**How to complete this task**
Using the entries below, restate word for word only the lines from the one with "-115,7 +115,7 @@" to the final line, leaving the pictures out.

**The data**
- - - - - - -

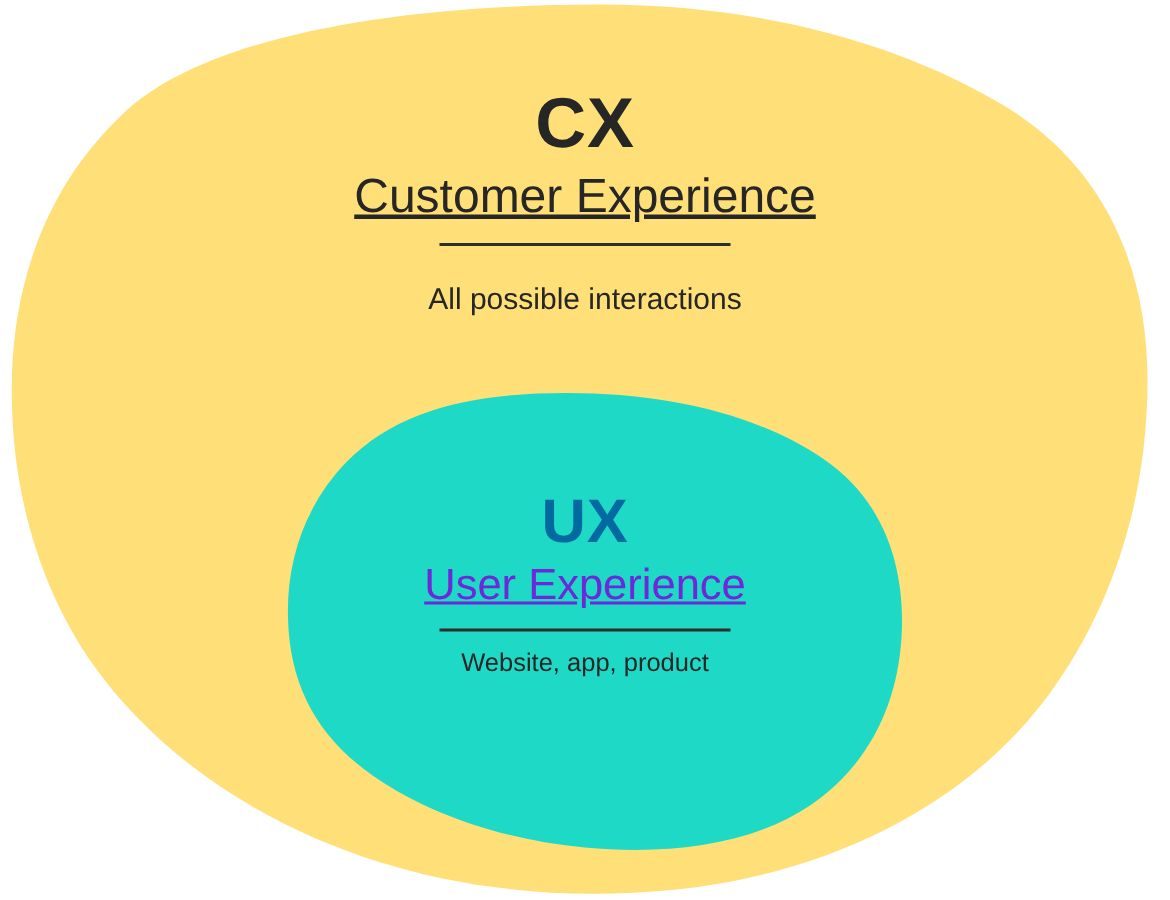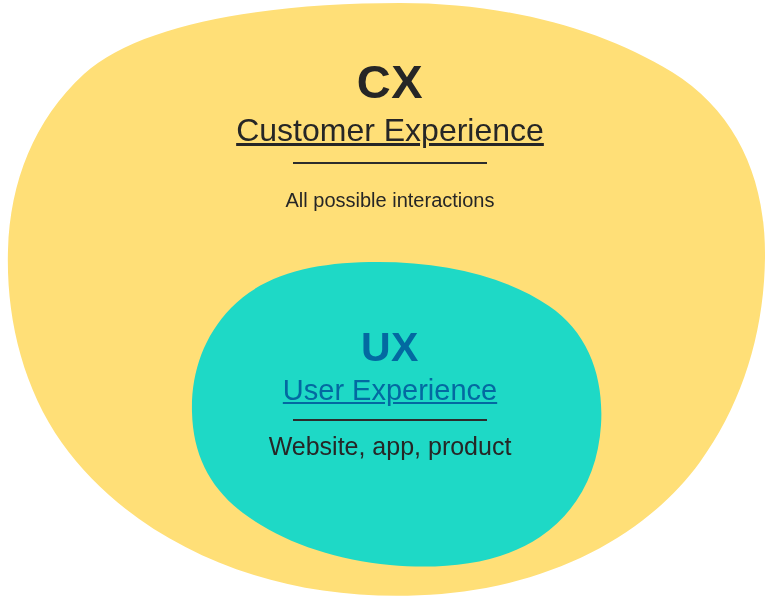--- a/index.html
+++ b/index.html
@@ -115,7 +115,7 @@
 
   <div class="label-group" id="ux-group">
     <div class="acronym" id="ux-acronym" style="color: #0369a1;">UX</div>
-    <div class="fullname" id="ux-fullname" style="color: #0369a1;">User Experience</div>
+    <div class="fullname" id="ux-fullname" style="color: #6d28d9;">User Experience</div>
     <div class="divider-wrap" id="ux-divider-wrap">
       <div class="divider" id="ux-divider" style="background: rgb(44, 44, 44);"></div>
     </div>

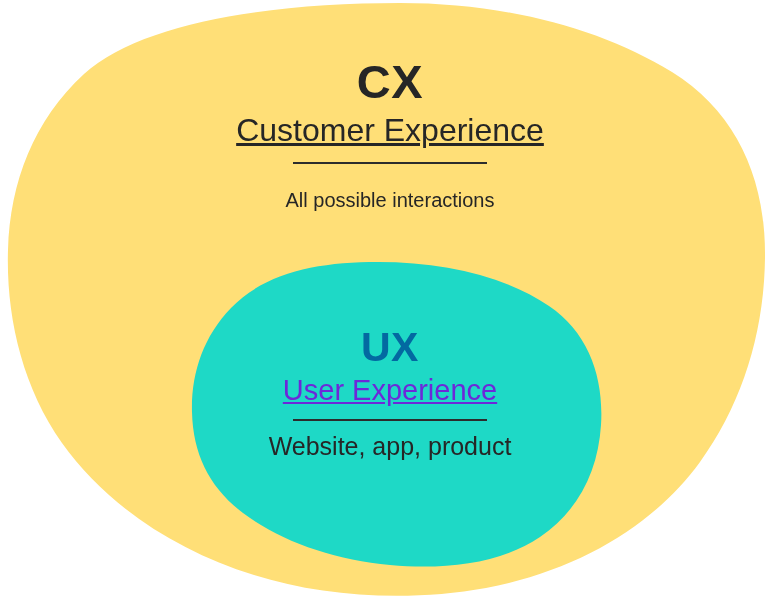--- a/index.html
+++ b/index.html
@@ -75,7 +75,7 @@
     color: #262626;
   }
   #cx-caption { font-size: 20px; margin-top: 25px; }
-  #ux-caption { font-size: 25px; margin-top: 12px; }
+  #ux-caption { font-size: 17px; margin-top: 12px; }
 </style>
 </head>
 <body>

- - - - - - -

**Problem solution**
@@ -115,7 +115,7 @@
 
   <div class="label-group" id="ux-group">
     <div class="acronym" id="ux-acronym" style="color: #0369a1;">UX</div>
-    <div class="fullname" id="ux-fullname" style="color: #0369a1;">User Experience</div>
+    <div class="fullname" id="ux-fullname" style="color: #6d28d9;">User Experience</div>
     <div class="divider-wrap" id="ux-divider-wrap">
       <div class="divider" id="ux-divider" style="background: rgb(44, 44, 44);"></div>
     </div>

--- a/index.html
+++ b/index.html
@@ -75,7 +75,7 @@
     color: #262626;
   }
   #cx-caption { font-size: 20px; margin-top: 25px; }
-  #ux-caption { font-size: 25px; margin-top: 12px; }
+  #ux-caption { font-size: 17px; margin-top: 12px; }
 </style>
 </head>
 <body>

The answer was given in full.